Cabo Verde, por natureza geofísica, foi sempre marcado por secas cíclicas e chuvas torrenciais originadas pelas depressões tropicais formadas na nossa região oceânica.

Neste arquipélago, formado por ilhas de origem vulcânica, geralmente montanhosas, com uma estrutura geológica frágil, sujeito à uma constante erosão originada ora por vento, ora por água resultante das chuvas torrenciais, tem-se notado uma progressiva diminuição do solo arável.

Todavia, com o andar do tempo, o povo aprendeu a viver com esta fatalidade. A cada ano que passa, os nossos heróicos camponeses têm procurado, com muito sacrifício, repor os solos levados pelo vento e pelas cheias resultantes das chuvas torrenciais. Pelo que conheço, os prejuízos têm sido enormes, mas nunca desmotivantes.

O sector rural, onde vive a maior parte da população no limiar da pobreza, nunca teve a devida atenção dos sucessivos governos, originando o êxodo da população para os maiores centros urbanos, resultando no surgimento dos bairros de lata, criminalidade de subsistência, e problemas sérios de saneamento e saúde pública.

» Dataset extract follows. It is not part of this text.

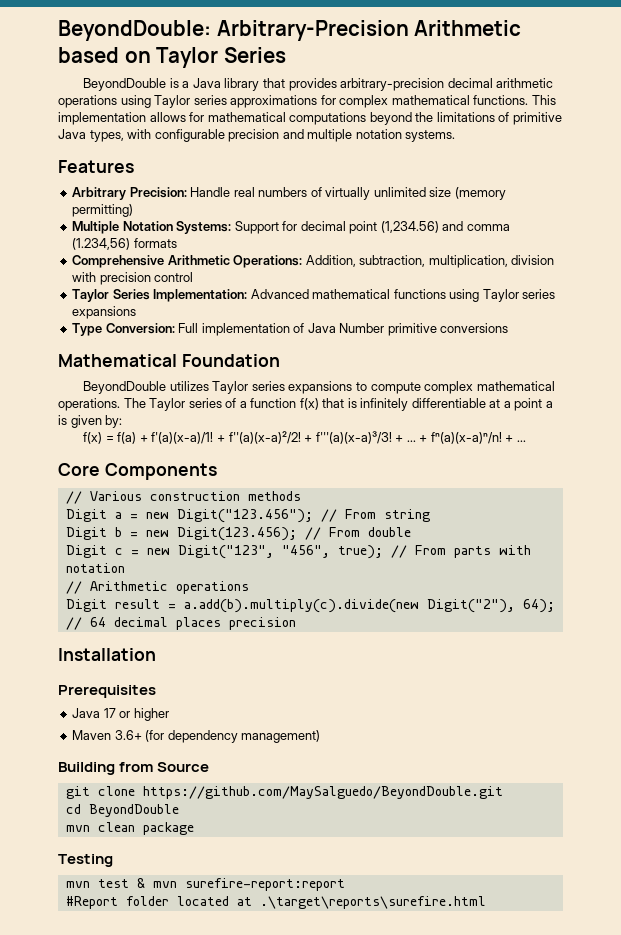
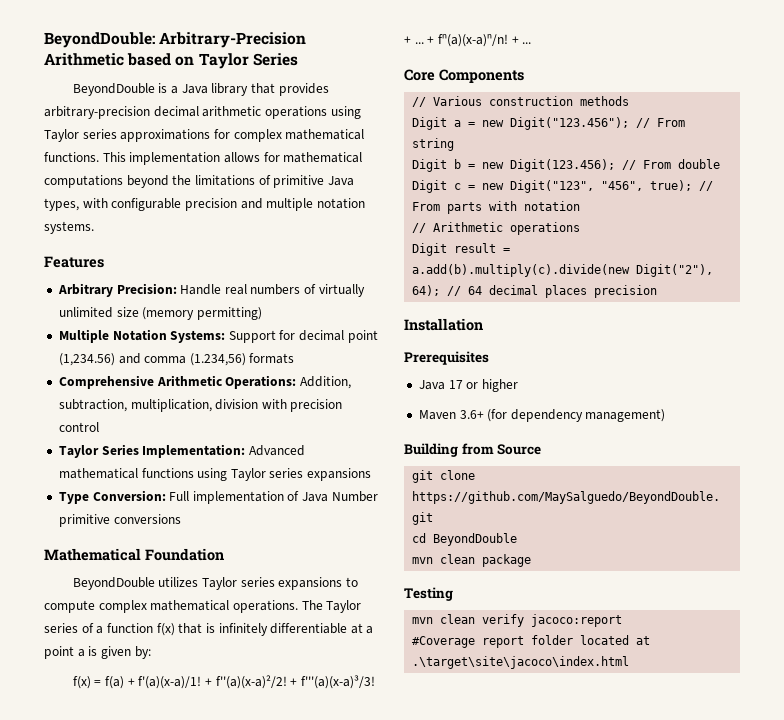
- mvn test & mvn surefire-report:report
- #Report folder located at .\target\reports\surefire.html
+ mvn clean verify jacoco:report
+ #Coverage report folder located at .\target\site\jacoco\index.html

O abandono do meio rural, pelos sucessivos governos, parece ter sido intencional na medida em que quase todos os projectos de ordenamento e protecção rural que no passado foram directamente geridos pelos financiadores, não encontraram o devido apoio das autoridades nacionais. Sempre preferiram o dinheiro e fazer dele o que bem entenderem.

Não é por acaso que muitos países abandonaram os projectos que financiavam e geriam em Cabo Verde. Temos o caso da Alemanha que financiava e executava o projecto “Monte Genebra, na Ilha do Fogo, a Dinamarca que financiava e coordenava o projecto agro-pecuário de Santa Cruz em Santiago , os Estados Unidos da América que, através da USAID, financiava e executava o ordenamento das bacias hidrográficas de Santiago e Santo Antão,  a Áustria que financiava e coordenava o projecto de combate biológico de pragas agrícolas, em São Jorge dos Órgão-Santiago,  etc. etc.

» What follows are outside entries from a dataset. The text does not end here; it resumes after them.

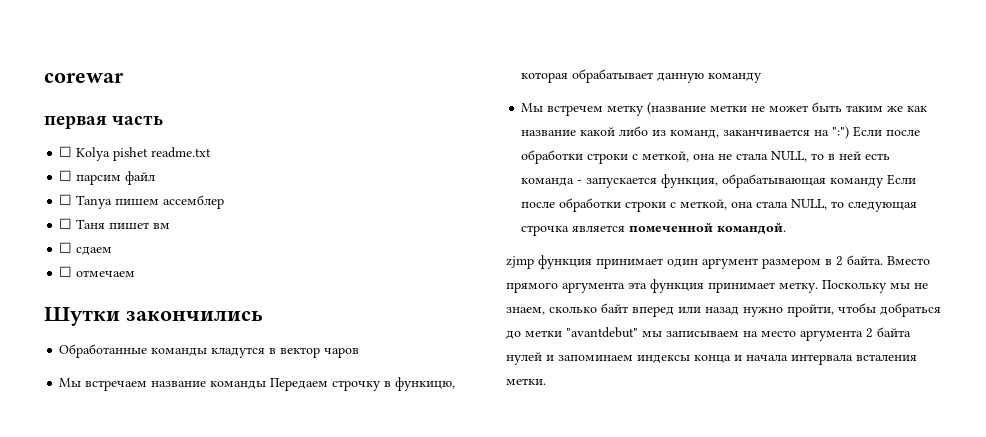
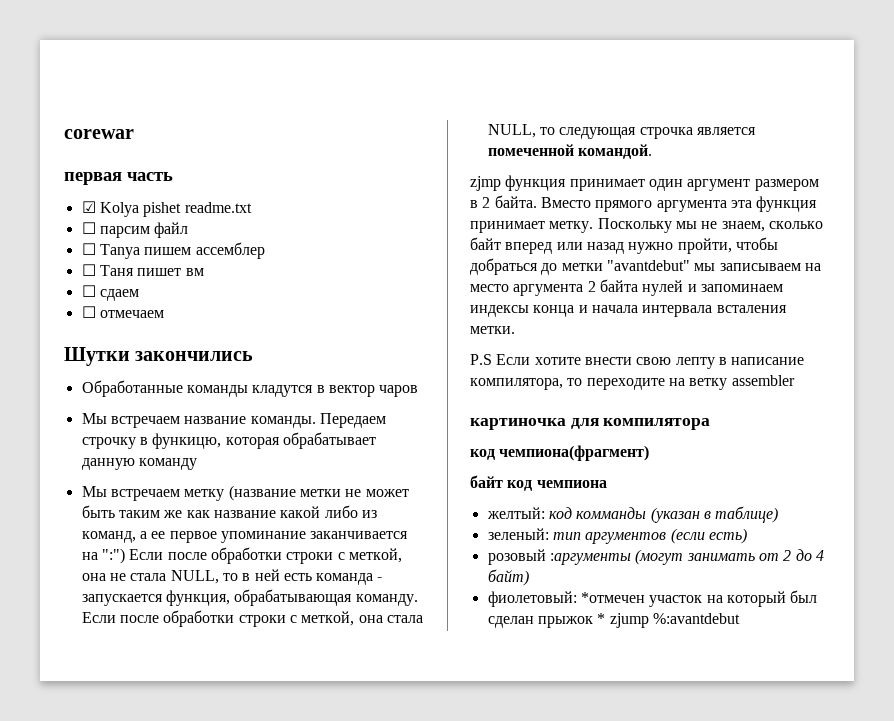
- ☐ Kolya pishet readme.txt
+ ☑ Kolya pishet readme.txt
- Мы встречаем название команды Передаем строчку в функицю, которая обрабатывает данную команду
+ Мы встречаем название команды. Передаем строчку в функицю, которая обрабатывает данную команду
- Мы встречем метку (название метки не может быть таким же как название какой либо из команд, заканчивается на ":") Если после обработки строки с меткой, она не стала NULL, то в ней есть команда - запускается функция, обрабатывающая команду Если после обработки строки с меткой, она стала NULL, то следующая строчка является помеченной командой.
+ Мы встречаем метку (название метки не может быть таким же как название какой либо из команд, а ее первое упоминание заканчивается на ":") Если после обработки строки с меткой, она не стала NULL, то в ней есть команда - запускается функция, обрабатывающая команду. Если после обработки строки с меткой, она стала NULL, то следующая строчка является помеченной командой.
+ P.S Если хотите внести свою лепту в написание компилятора, то переходите на ветку assembler
+ картиночка для компилятора
+ код чемпиона(фрагмент)
+ байт код чемпиона
+ желтый: код комманды (указан в таблице)
+ зеленый: тип аргументов (если есть)
+ розовый :аргументы (могут занимать от 2 до 4 байт)
+ фиолетовый: *отмечен участок на который был сделан прыжок * zjump %:avantdebut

No caso da cooperação com os Estados Unidos através da USAID, sou um testemunho vivo. Na qualidade de técnico da USAID que financiou e administrou a Watershade Management Project - Ordenamento das Bacias Hidrográficas de Santiago e Santo Antão, sempre tivemos resistência,  falta de apoio e colaboração do então Ministério do Desenvolvimento Rural.

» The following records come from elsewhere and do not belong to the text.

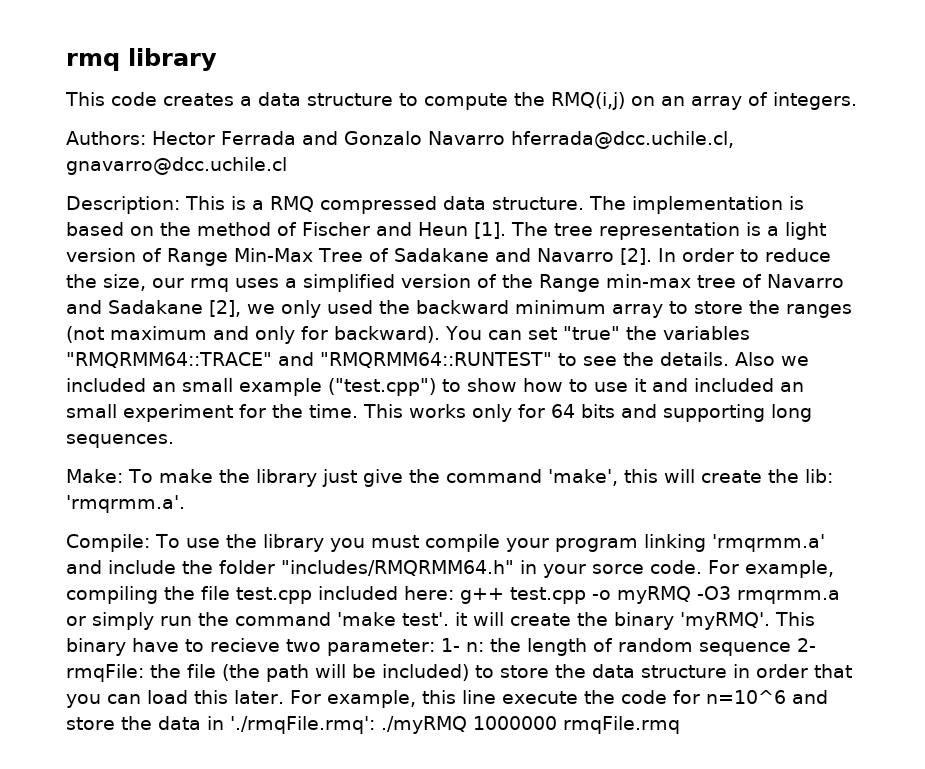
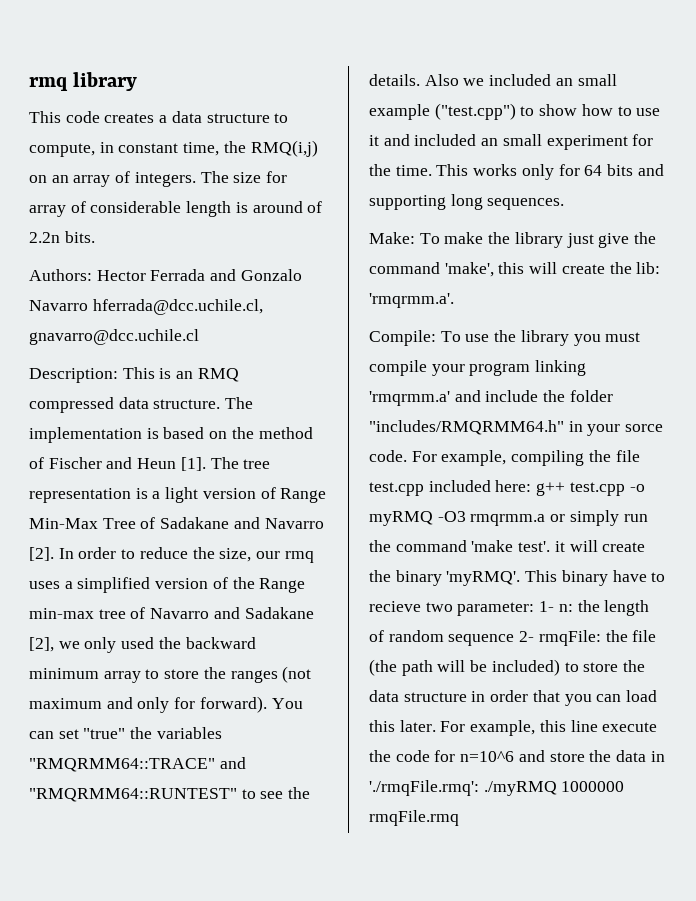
- This code creates a data structure to compute the RMQ(i,j) on an array of integers.
+ This code creates a data structure to compute, in constant time, the RMQ(i,j) on an array of integers. The size for array of considerable length is around of 2.2n bits.
- Description: This is a RMQ compressed data structure.
+ Description: This is an RMQ compressed data structure.
- In order to reduce the size, our rmq uses a simplified version of the Range min-max tree of Navarro and Sadakane [2], we only used the backward minimum array to store the ranges (not maximum and only for backward).
+ In order to reduce the size, our rmq uses a simplified version of the Range min-max tree of Navarro and Sadakane [2], we only used the backward minimum array to store the ranges (not maximum and only for forward).

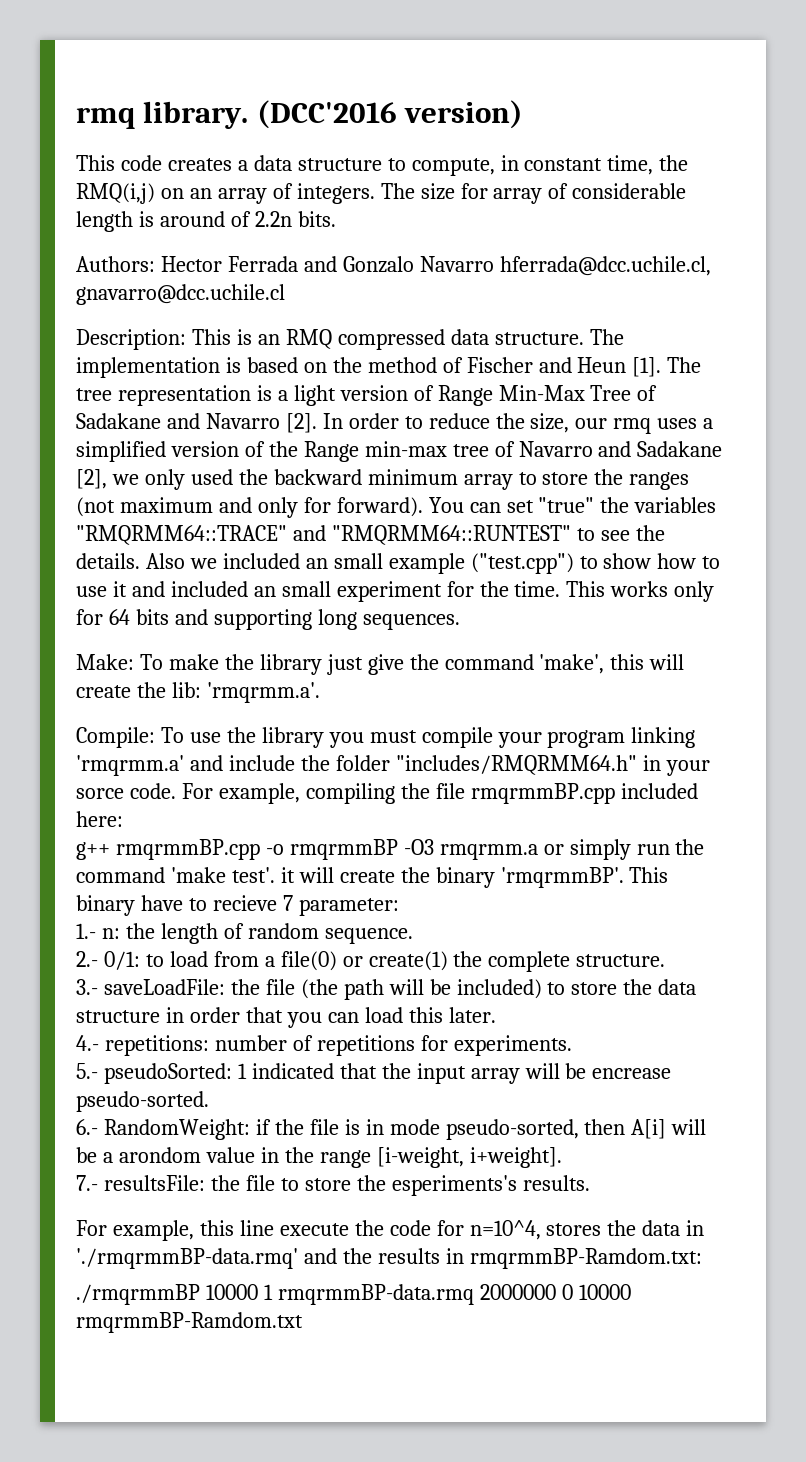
- rmq library
+ rmq library. (DCC'2016 version)
- For example, compiling the file test.cpp included here: g++ test.cpp -o myRMQ -O3 rmqrmm.a or simply run the command 'make test'. it will create the binary 'myRMQ'.
+ For example, compiling the file rmqrmmBP.cpp included here:
+ g++ rmqrmmBP.cpp -o rmqrmmBP -O3 rmqrmm.a or simply run the command 'make test'. it will create the binary 'rmqrmmBP'.
- This binary have to recieve two parameter: 1- n: the length of random sequence 2- rmqFile: the file (the path will be included) to store the data structure in order that you can load this later. For example, this line execute the code for n=10^6 and store the data in './rmqFile.rmq': ./myRMQ 1000000 rmqFile.rmq
+ This binary have to recieve 7 parameter:
+ 1.- n: the length of random sequence.
+ 2.- 0/1: to load from a file(0) or create(1) the complete structure.
+ 3.- saveLoadFile: the file (the path will be included) to store the data structure in order that you can load this later.
+ 4.- repetitions: number of repetitions for experiments.
+ 5.- pseudoSorted: 1 indicated that the input array will be encrease pseudo-sorted.
+ 6.- RandomWeight: if the file is in mode pseudo-sorted, then A[i] will be a arondom value in the range [i-weight, i+weight].
+ 7.- resultsFile: the file to store the esperiments's results.
+ For example, this line execute the code for n=10^4, stores the data in './rmqrmmBP-data.rmq' and the results in rmqrmmBP-Ramdom.txt:
+ ./rmqrmmBP 10000 1 rmqrmmBP-data.rmq 2000000 0 10000 rmqrmmBP-Ramdom.txt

Durante a vigência da Watershade Management Project, o Senegal foi o nosso melhor parceiro. Frequentemente, me deslocava à Universidade de Dakar para intercâmbios técnicos, impressão de cartas topográficas, palestras sobre o ordenamento rural em Cabo Verde, etc.  

O nosso Ministério queria o dinheiro vivo e não o trabalho feito. A negligência associada à incompetência não permitiu que dessem continuidade aos trabalhos financiados e executados directamente pela USAID, durante vários anos.

Com o andar do tempo, os governos da segunda república começaram a ver para além do nariz, e verificaram que Cabo Verde jamais desenvolveria sem uma economia rural sólida. O primeiro passo seria a construção de grandes reservatórios, nas bacias hidrográficas dos vales para reter a água das chuvas. Todos sabemos que, depois de longos anos de seca, vinham sempre chuvas torrenciais que arrastavam tudo para o mar.

Foi de facto uma óptima ideia a construção dessas represas (barragens). O camponês precisava de água para a actividade agro-pecuária. Previa-se o fim da monocultura de sequeiro e o surgimento de uma moderna e diversificada agricultura gota-a-gota nas encostas dos vales.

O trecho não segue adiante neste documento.